TASK OBJECTIVE: Copy from the first line below down to and including the line with "- Any action". Skip the pictures.

(Collection entries)
* * * * *

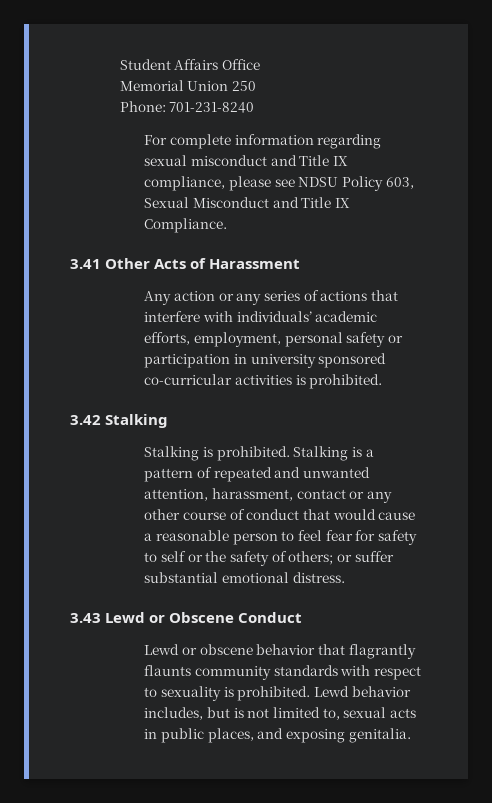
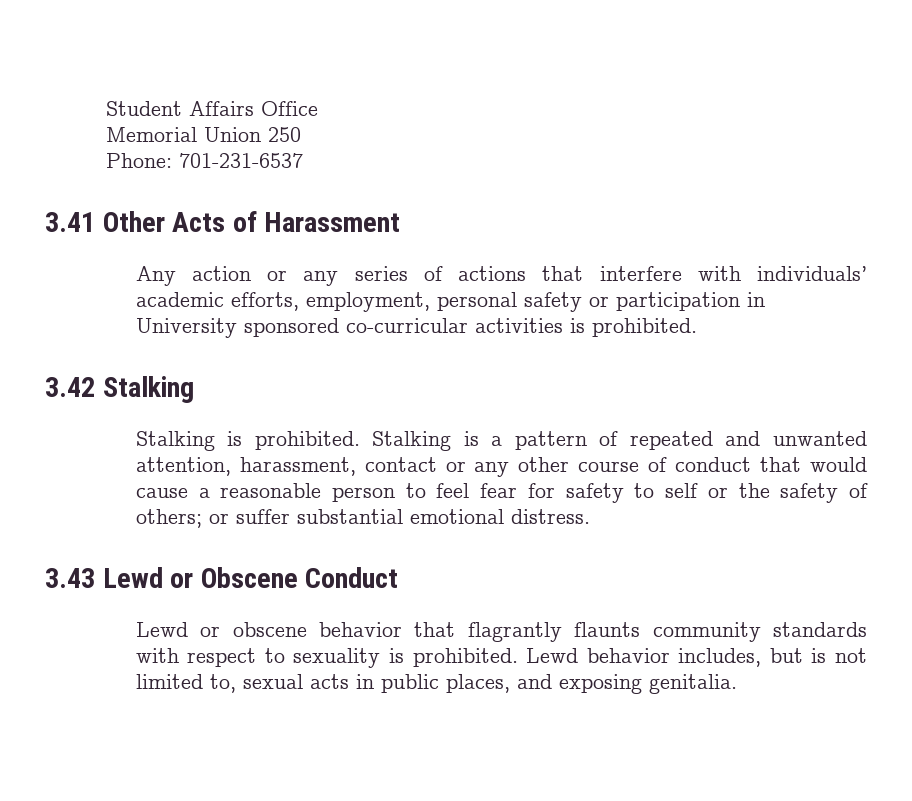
- Phone: 701-231-8240
- For complete information regarding sexual misconduct and Title IX compliance, please see NDSU Policy 603, Sexual Misconduct and Title IX Compliance.
+ Phone: 701-231-6537
- Any action or any series of actions that interfere with individuals’ academic efforts, employment, personal safety or participation in university sponsored co-curricular activities is prohibited.
+ Any action or any series of actions that interfere with individuals’ academic efforts, employment, personal safety or participation in University sponsored co-curricular activities is prohibited.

* * * * *

FINISHED TASK:
- Phone: 701-231-8240
- For complete information regarding sexual misconduct and Title IX compliance, please see NDSU Policy 603, Sexual Misconduct and Title IX Compliance.
+ Phone: 701-231-6537
- Any action or any series of actions that interfere with individuals’ academic efforts, employment, personal safety or participation in university sponsored co-curricular activities is prohibited.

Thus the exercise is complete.